*EXERCISE REQUIREMENTS*. Answer with a bare number: the count of lines in the records below that have the word "hash".

*DATA FOR PROCESSING*.
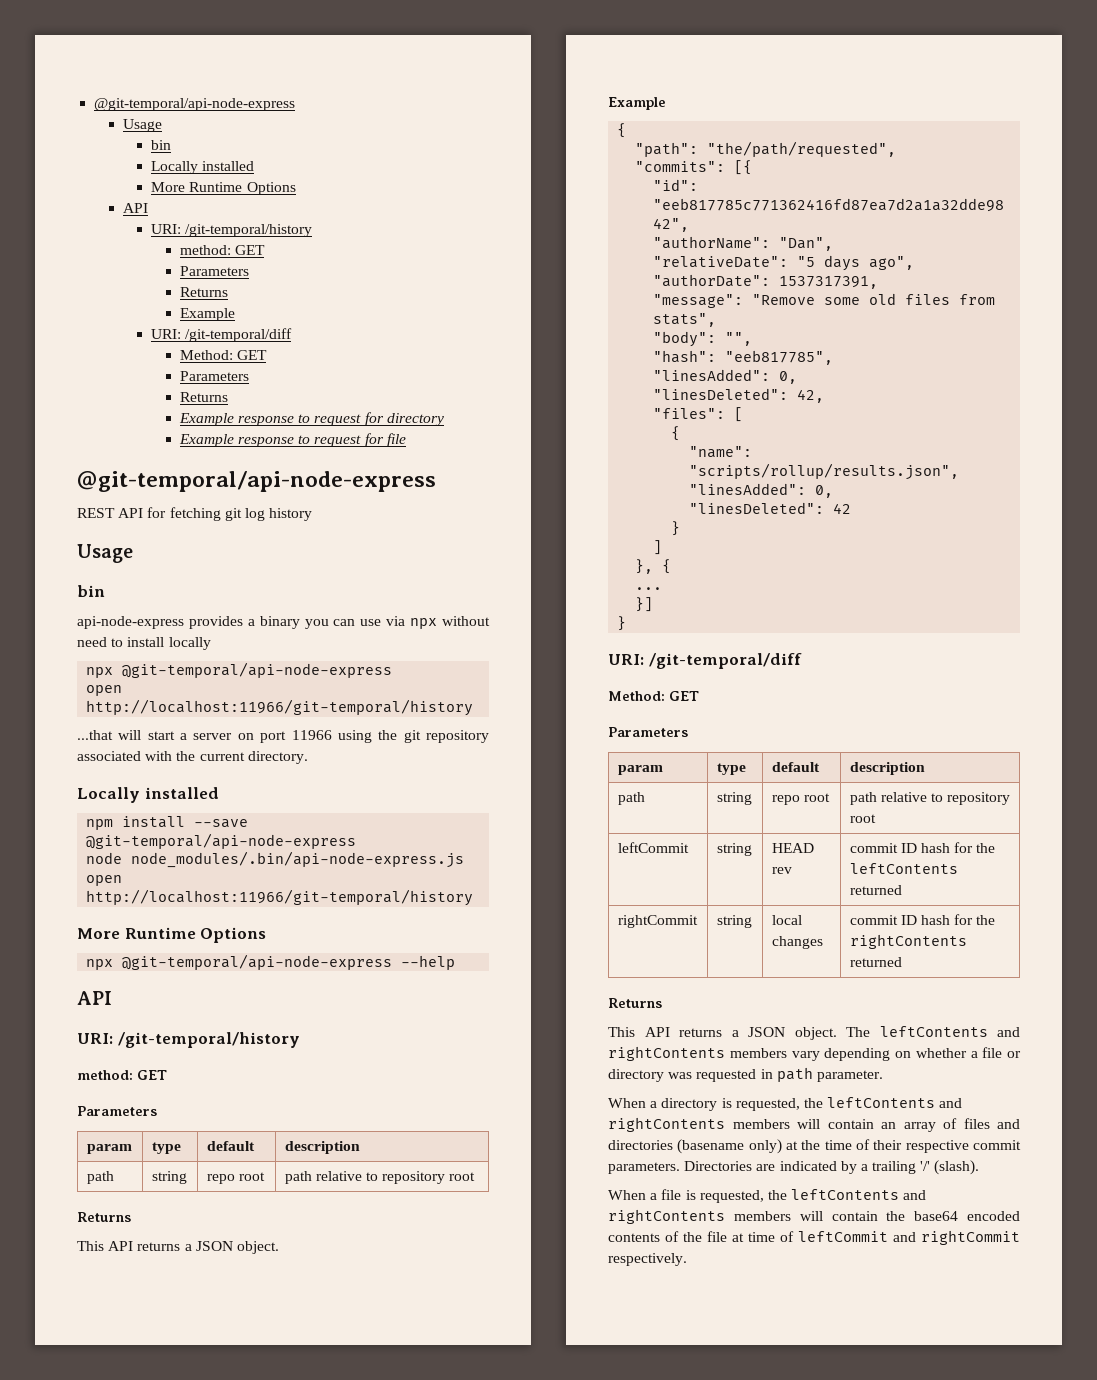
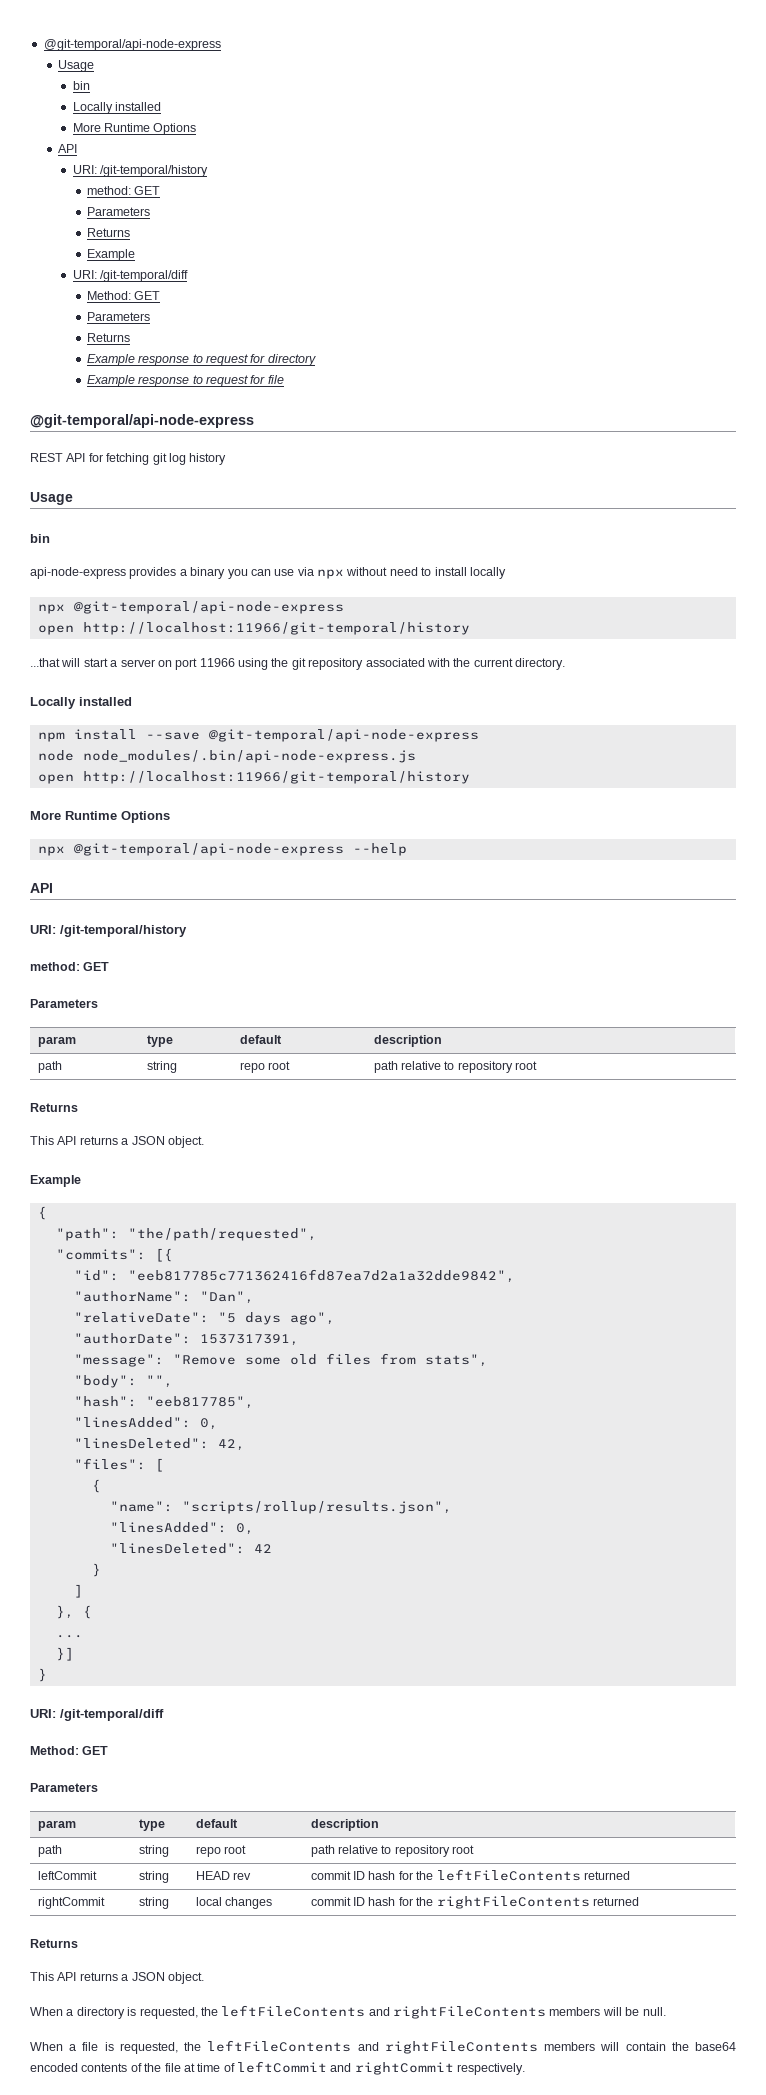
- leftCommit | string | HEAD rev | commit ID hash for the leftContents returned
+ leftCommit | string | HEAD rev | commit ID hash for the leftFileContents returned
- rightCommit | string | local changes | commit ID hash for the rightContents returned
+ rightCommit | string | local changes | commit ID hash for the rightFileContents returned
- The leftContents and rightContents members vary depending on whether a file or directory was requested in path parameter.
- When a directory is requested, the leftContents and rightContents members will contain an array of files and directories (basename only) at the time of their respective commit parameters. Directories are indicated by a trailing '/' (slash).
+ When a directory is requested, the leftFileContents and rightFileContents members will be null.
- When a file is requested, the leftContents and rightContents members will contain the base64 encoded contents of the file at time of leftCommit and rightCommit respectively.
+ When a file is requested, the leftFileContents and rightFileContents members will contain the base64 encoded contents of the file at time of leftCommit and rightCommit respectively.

* * *

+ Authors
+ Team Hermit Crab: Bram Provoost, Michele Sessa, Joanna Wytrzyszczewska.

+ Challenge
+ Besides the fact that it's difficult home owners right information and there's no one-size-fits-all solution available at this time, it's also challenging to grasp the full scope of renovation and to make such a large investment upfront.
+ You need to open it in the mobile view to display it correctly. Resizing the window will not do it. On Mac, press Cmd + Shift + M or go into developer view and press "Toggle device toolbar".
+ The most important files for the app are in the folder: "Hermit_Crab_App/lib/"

*REPLY*. 4